It seemed random when a friend and former colleague invited me for coffee after being out of touch for a few years. I was overwhelmed when she asked me to run for the Waterloo (Ont.) Regional Council. Nonetheless, she struck a chord when she said, “I think you should run because you ask good questions.” One quality of Jesus that has always stood out to me is that he asked good questions, but I had never seen that in myself.
Years ago, my opa encouraged me to get involved in politics. I thought I might someday, but I assumed that day would come much later. Yet when I met with more experienced elected officials within days of my friend’s suggestion, I was surprised that they too encouraged me to run and offered to support my campaign.
For me to be faithful in this meant learning as much as I could about the region. I discovered that if I won, it could be an answer to my prayers: I could advocate for supportive housing, I could make the city that I live in more accessible, and I could apply my social work expertise in meaningful ways.
Within 48 hours of filing my candidacy, I contracted COVID-19. I thought this was God’s way of closing the door. But no sooner had I recovered than a retired colleague in communications called me and said, “Can I help you?” She rallied another former colleague, and before long we had a website, contact cards, lawn signs, and newspaper articles. Infection-related immunity meant I could engage in all manner of campaigning.
Throughout the campaign, I prayed God would guard my heart. I had been warned I would face gender bias, ageism, and ableism. Many cautioned that I wouldn’t get many votes if I didn’t go door-to-door, but I couldn’t do that because many houses are not wheelchair accessible. So we became creative. I made myself accessible at public locations and events. Members of my church and friends put up lawn signs and delivered my cards. Candidates running for other offices delivered my literature along with theirs. This transformed my notion that politics is cutthroat. If we could be this collaborative throughout a campaign, we could certainly collaborate around the regional table.
Oct. 24, 2022, was significant to me not just because it was Election Day, but because it was the 29th anniversary of Tracy Latimer’s death. Tracy was a 12-year-old girl with cerebral palsy whose father took her life because he believed she was in too much physical pain. This tragedy has shaped my life and my purpose in many ways. I am happy to show that everyone has a reason to live, and people can do surprising things when they have the support they need to thrive.

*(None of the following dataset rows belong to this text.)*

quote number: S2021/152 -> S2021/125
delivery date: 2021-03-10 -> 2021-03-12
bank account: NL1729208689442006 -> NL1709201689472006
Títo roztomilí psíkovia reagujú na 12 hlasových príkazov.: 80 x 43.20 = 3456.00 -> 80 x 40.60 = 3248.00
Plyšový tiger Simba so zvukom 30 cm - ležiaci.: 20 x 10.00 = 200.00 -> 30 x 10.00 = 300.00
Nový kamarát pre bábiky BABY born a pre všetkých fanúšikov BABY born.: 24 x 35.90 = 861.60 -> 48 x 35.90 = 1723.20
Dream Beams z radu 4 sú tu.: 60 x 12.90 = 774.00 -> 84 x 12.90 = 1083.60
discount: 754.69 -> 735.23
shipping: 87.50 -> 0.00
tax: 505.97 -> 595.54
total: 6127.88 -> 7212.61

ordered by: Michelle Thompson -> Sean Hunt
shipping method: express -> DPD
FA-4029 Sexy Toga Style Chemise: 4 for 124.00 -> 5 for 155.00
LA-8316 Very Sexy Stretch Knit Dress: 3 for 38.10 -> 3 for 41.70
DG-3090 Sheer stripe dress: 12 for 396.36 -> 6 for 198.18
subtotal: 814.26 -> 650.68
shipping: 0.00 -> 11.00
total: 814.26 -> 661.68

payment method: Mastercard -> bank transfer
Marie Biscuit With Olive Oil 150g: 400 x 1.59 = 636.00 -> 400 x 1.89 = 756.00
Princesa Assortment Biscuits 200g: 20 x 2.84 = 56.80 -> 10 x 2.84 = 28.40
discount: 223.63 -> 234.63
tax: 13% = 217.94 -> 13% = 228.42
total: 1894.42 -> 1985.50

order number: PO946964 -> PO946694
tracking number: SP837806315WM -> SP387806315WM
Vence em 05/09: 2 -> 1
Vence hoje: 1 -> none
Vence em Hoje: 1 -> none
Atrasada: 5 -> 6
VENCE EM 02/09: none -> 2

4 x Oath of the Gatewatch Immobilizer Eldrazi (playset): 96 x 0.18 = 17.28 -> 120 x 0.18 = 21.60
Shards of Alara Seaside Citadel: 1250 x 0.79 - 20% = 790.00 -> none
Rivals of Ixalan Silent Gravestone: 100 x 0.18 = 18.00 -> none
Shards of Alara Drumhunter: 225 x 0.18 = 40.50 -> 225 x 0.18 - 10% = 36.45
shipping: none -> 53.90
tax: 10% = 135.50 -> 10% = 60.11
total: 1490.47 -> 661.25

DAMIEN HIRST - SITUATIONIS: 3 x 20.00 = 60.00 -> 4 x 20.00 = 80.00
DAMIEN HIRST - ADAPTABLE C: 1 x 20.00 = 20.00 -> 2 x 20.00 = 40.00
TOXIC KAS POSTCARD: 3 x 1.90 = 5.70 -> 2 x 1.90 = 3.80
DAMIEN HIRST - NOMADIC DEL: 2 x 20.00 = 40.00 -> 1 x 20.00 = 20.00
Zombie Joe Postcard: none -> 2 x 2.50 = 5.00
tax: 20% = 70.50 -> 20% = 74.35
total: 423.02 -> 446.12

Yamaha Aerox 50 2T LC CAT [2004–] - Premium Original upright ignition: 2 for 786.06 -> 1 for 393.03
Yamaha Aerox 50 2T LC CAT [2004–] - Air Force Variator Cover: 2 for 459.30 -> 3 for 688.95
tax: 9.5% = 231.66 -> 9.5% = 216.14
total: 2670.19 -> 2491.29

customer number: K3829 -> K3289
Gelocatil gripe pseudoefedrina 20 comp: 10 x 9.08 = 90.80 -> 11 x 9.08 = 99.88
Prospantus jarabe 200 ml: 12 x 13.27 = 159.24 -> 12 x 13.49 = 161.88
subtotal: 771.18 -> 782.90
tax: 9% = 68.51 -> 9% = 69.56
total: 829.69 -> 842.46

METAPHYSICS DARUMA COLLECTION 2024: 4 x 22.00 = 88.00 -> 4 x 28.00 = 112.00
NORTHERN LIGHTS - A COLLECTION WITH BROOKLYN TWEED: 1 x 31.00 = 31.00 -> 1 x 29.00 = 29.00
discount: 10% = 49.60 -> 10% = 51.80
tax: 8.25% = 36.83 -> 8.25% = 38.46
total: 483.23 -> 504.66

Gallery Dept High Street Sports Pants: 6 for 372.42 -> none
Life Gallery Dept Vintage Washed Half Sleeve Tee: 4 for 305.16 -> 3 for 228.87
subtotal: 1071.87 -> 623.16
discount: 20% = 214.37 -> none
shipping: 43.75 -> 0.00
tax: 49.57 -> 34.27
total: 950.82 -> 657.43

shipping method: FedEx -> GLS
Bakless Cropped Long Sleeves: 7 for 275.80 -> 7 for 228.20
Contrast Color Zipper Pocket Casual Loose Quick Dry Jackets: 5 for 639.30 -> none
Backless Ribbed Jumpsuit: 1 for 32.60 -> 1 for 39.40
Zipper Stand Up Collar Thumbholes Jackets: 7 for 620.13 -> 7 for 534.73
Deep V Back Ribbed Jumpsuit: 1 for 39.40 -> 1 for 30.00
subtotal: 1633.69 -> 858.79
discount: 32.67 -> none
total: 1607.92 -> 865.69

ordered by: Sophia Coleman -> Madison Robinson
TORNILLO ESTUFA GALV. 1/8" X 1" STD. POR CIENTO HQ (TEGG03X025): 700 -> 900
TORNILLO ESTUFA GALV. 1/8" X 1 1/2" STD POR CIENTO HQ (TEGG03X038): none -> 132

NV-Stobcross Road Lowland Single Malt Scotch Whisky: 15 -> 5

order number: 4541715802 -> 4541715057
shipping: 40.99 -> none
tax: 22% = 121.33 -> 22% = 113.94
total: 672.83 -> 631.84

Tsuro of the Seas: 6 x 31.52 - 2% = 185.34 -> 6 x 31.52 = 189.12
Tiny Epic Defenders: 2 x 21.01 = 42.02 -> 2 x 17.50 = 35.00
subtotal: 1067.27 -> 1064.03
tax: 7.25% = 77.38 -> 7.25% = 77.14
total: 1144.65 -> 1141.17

I knew that if I won the election it would change my life, but I had not considered that it would change others’ lives too. Shortly after the results were in, I received a note from a mother who touched my heart. She said, “Finally, my daughter who has disabilities has someone to look up to in the government.”
One of the reasons my relationship with Jesus is so valuable is because he knows me inside and out. I was thrilled to be elected because it shows that my community views me not only as a woman, as a person with disabilities, or as a young politician, but as a capable leader.